Overtime regex's grow organically and become monsters.
I guess they might, but that's probably a problem with the code they live in becoming unfocussed. If the complexity of the source data is increasing, you probably need to keep an eye on whether you need a more expressive solution (maybe a parser generator like ANTLR)
They are deeply non intuitive.
They're a pattern matching language. I would say they're pretty intuitive in that context.
How could I improve the readability of the above code?
Not sure, apart from use a regex.
Is there a better way to do this? A Util class that solves this problem elegantly.
Mentioned above, java.util.Scanner.
Where do you draw the line between using a regEx and coding something simpilar to what I've written above?
Personally I use regex for anything reasonably simple.
How do you increase the readability/maintainability of regExes?
Think carefully before extending,take extra care to comment up the code and the regex in detail so that it's clear what you're doing.
Would you be willing to use regexes if it meant solving the problem in one line of code?
// Split at any position that's either:
// preceded by a digit and followed by a non-digit, or
// preceded by a non-digit and followed by a digit.
String[] parts = str.split("(?<=\\d)(?=\\D)|(?<=\\D)(?=\\d)");
With the comment to explain the regex, I think that's more readable than any of the non-regex solutions (or any of the other regex solutions, for that matter).
I would use something like this (warning, untested code).

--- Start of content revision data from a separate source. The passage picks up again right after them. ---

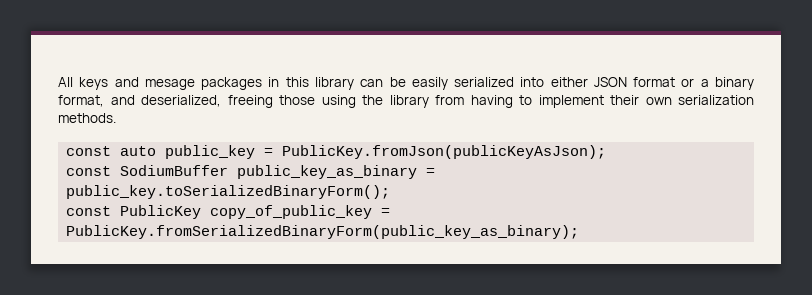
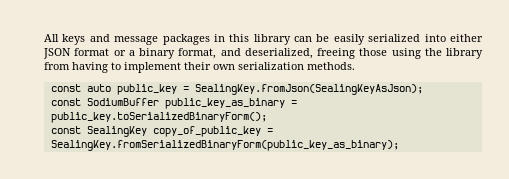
[144,79,195,90] mesage -> [114,36,159,45] message
[282,145,607,159] PublicKey.fromJson(publicKeyAsJson); -> [194,84,423,95] SealingKey.fromJson(SealingKeyAsJson);
[120,205,202,219] PublicKey -> [86,126,147,137] SealingKey
[66,225,580,239] PublicKey.fromSerializedBinaryForm(public_key_as_binary); -> [50,140,399,151] SealingKey.fromSerializedBinaryForm(public_key_as_binary);

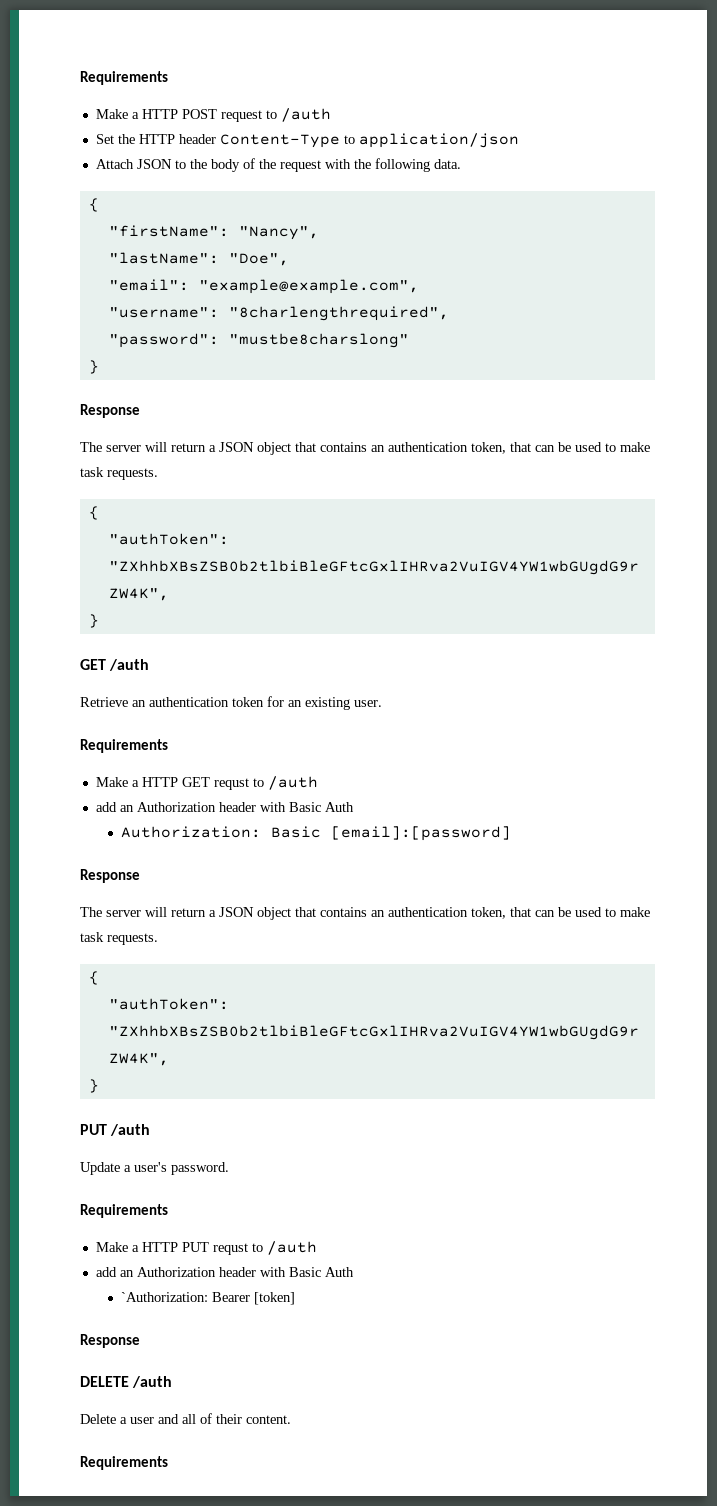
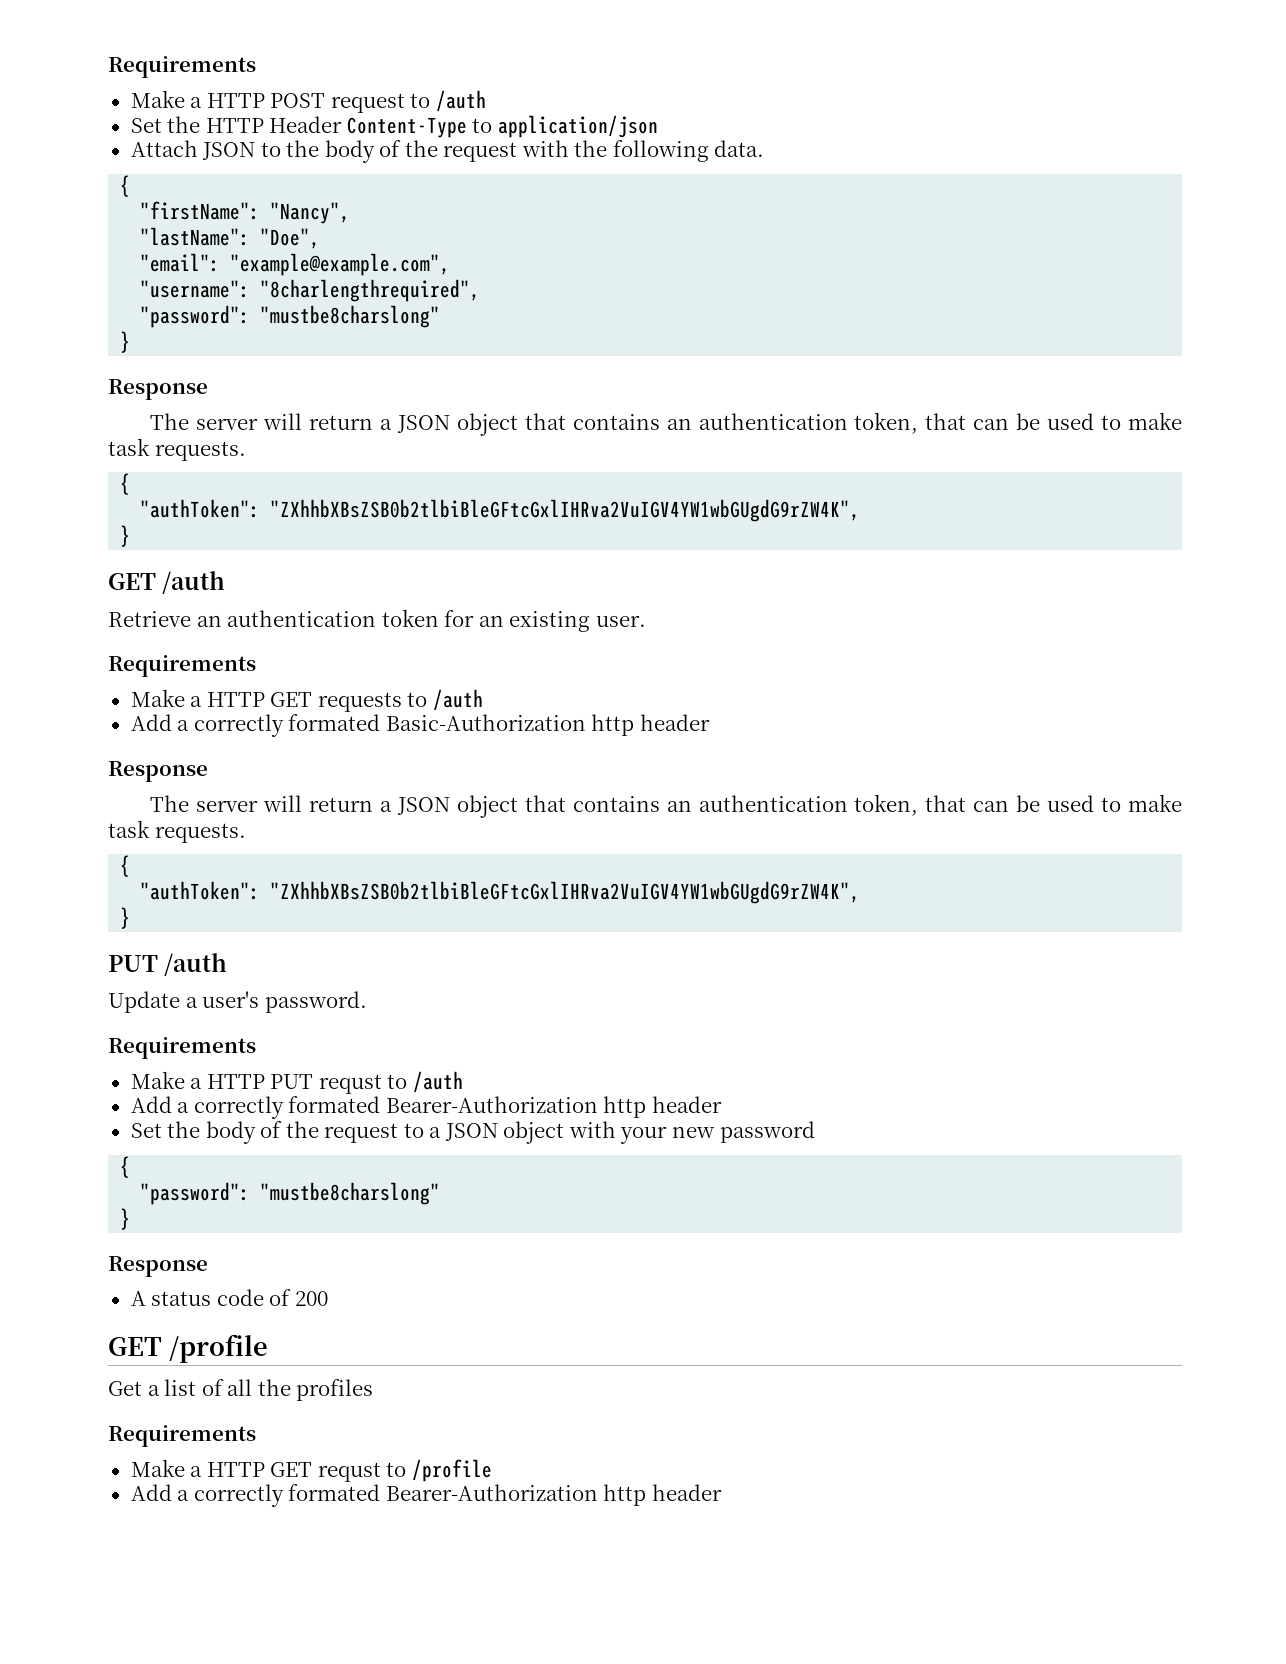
[178,134,216,144] header -> [269,116,343,133] Header
[213,776,318,790] [95,802,354,812] [120,826,511,841] requst to /auth // add an Authorization header with Basic Auth // Authorization: Basic [email]:[password] -> [317,689,483,712] [130,714,710,737] requests to /auth // Add a correctly formated Basic-Authorization http header
[95,1267,354,1277] [120,1292,295,1305] [80,1334,140,1348] [80,1376,173,1388] [80,1413,291,1424] [80,1456,168,1470] add an Authorization header with Basic Auth // `Authorization: Bearer [token] // Response // DELETE /auth // Delete a user and all of their content. // Requirements -> [130,1096,722,1119] [130,1121,815,1144] [120,1156,131,1178] [140,1182,441,1205] [120,1208,131,1230] [108,1256,208,1277] [130,1289,328,1306] [108,1334,268,1363] [108,1379,374,1401] [108,1425,256,1447] [130,1459,492,1482] [130,1484,722,1507] Add a correctly formated Bearer-Authorization http header // Set the body of the request to a JSON object with your new password // { // "password": "mustbe8charslong" // } // Response // A status code of 200 // GET /profile // Get a list of all the profiles // Requirements // Make a HTTP GET requst to /profile // Add a correctly formated Bearer-Authorization http header

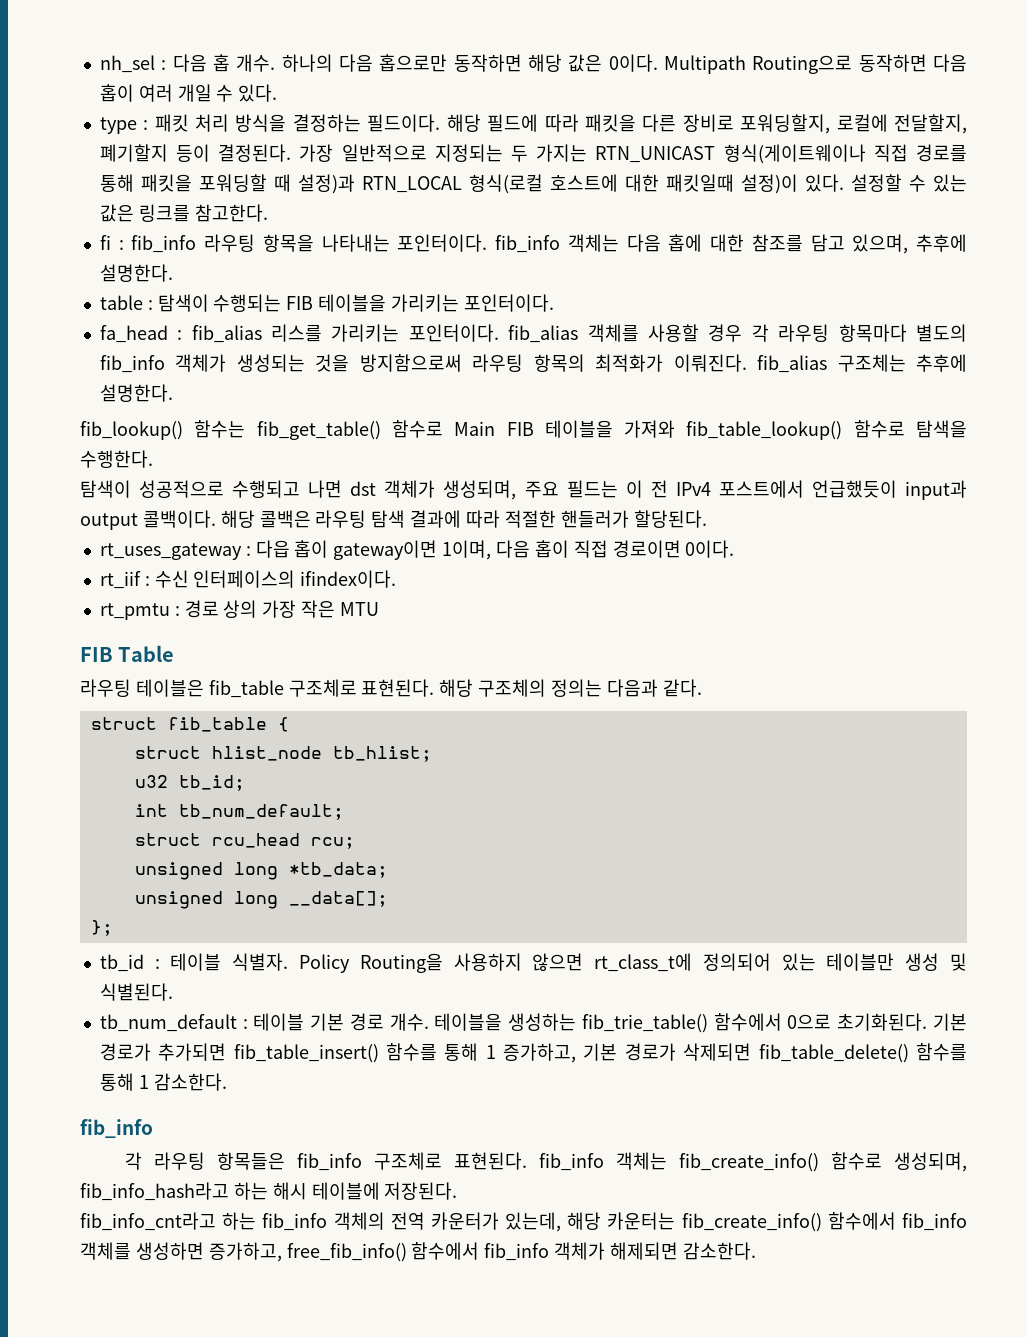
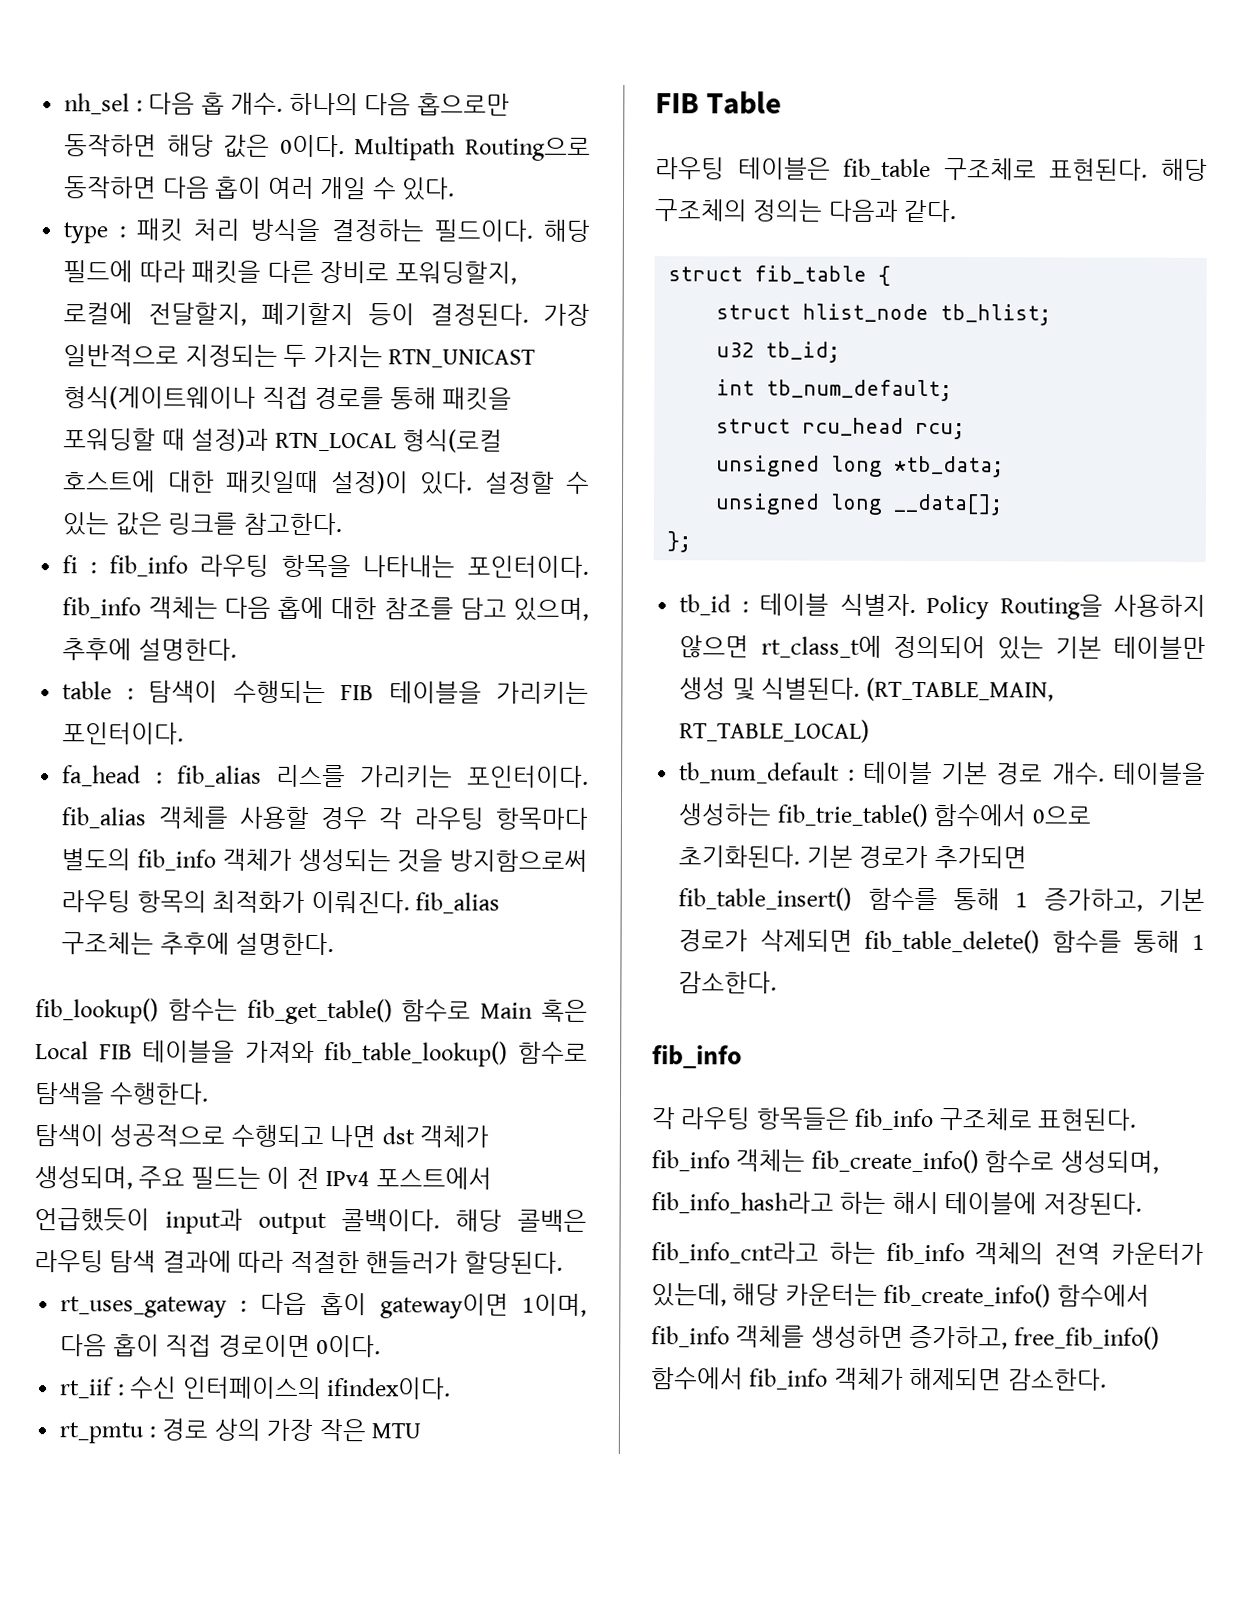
(496, 428) none -> [541,999,588,1022] [35,1041,89,1060] 혹은 Local
(816, 962) none -> [1054,636,1102,659] 기본
(173, 992) none -> [865,677,1054,702] [679,719,871,743] (RT_TABLE_MAIN, RT_TABLE_LOCAL)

For me this is a lot more readable than trying to avoid regexps. Regexps are a great tool when used in right place.
Commenting methods and providing examples of input and output values in comments also helps.
List<String> digitsAsElements(String str){
Pattern p = Pattern.compile("(\\d+|\\w+)*");
Matcher m = p.matcher(str);
List<String> output = new ArrayList<String>();
for(int i = 1; i <= m.groupCount(); i++) {
output.add(m.group(i));
}
return output;
}
I'm not overly crazy about regex myself, but this seems like a case where they will really simplify things. What you might want to do is put them into the smallest method you can devise, name it aptly, and then put all the control code in another method.
For instance, if you coded a "Grab block of numbers or letters" method, the caller would be a very simple, straight-forward loop just printing the results of each call, and the method you were calling would be well-defined so the intention of the regex would be clear even if you didn't know anything about the syntax, and the method would be bounded so people wouldn't be likely to muck it up over time.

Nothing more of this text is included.